Sunday, November 7, 2010

House of Five Hundred Doors

I know it’s late, but I have some questions that have been bothering me for quite some time, so I figure now is as good as any to ask you a few simple questions.

What‘s that? It’s one o’clock in the morning? Oh, I’m sure you don’t mind. After all, you and your family don’t go to bed that early. Don’t bother to argue. I hear you every night.

First question: why did you spend so much money to install five hundred doors in your unit? Regardless where you originally came from, you have to admit it’s rather peculiar. Every other step one takes in your unit requires a slam of a door. Every night, all night long. It’s obvious nobody in your unit understands how to “close” a door, but only how to shut the door with a bang.

If you don’t know how to properly close a door, I will have to ask you to remove four hundred ninety-nine of them from your unit immediately. You see, there’s only so much door banging one can endure in certain amount of time, and I’m tired of stabbing the ceilings with the mop handle. I will have to fix the ceilings if I damage them, and I won’t like that.
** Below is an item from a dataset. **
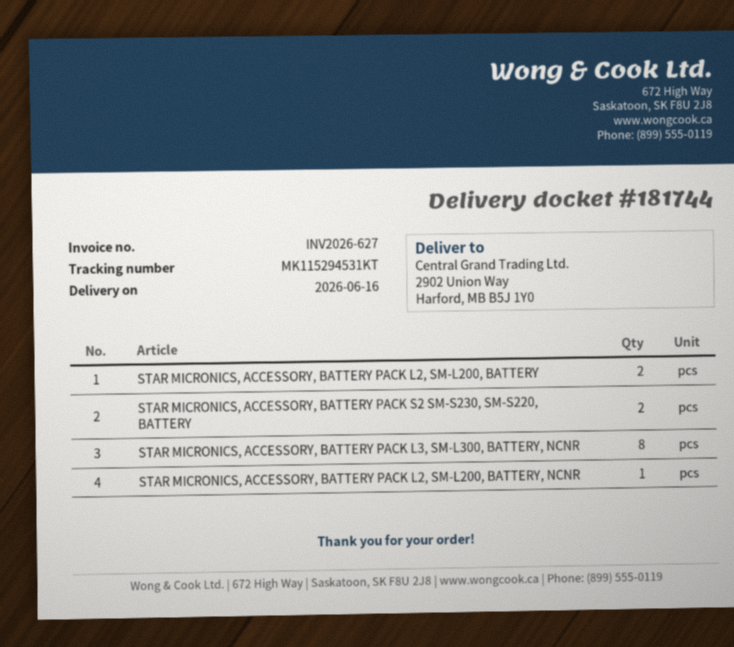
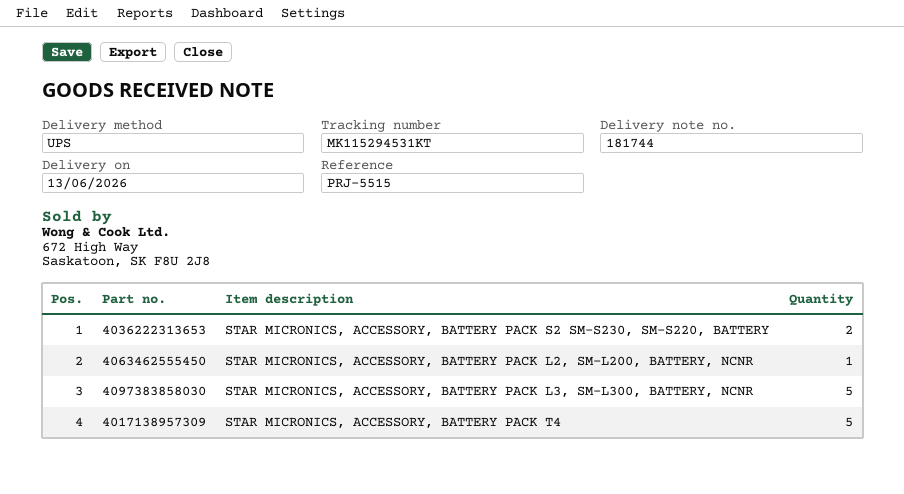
delivery date: 2026-06-16 -> 2026-06-13
STAR MICRONICS, ACCESSORY, BATTERY PACK L2, SM-L200, BATTERY: 2 -> none
STAR MICRONICS, ACCESSORY, BATTERY PACK L3, SM-L300, BATTERY, NCNR: 8 -> 5
STAR MICRONICS, ACCESSORY, BATTERY PACK T4: none -> 5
Second question: is everyone in your unit a sumo wrestler? Not only this causes an unpleasant mental image to one’s mind, the echo of your every step ripples through your floors / our ceilings sounds like a kong sounding from afar. And you guys walk a lot. All night, every night. Add this to the banging of the five hundred doors you installed before you moved in, and you have a symphony of beneath-the-penthouse nightmare.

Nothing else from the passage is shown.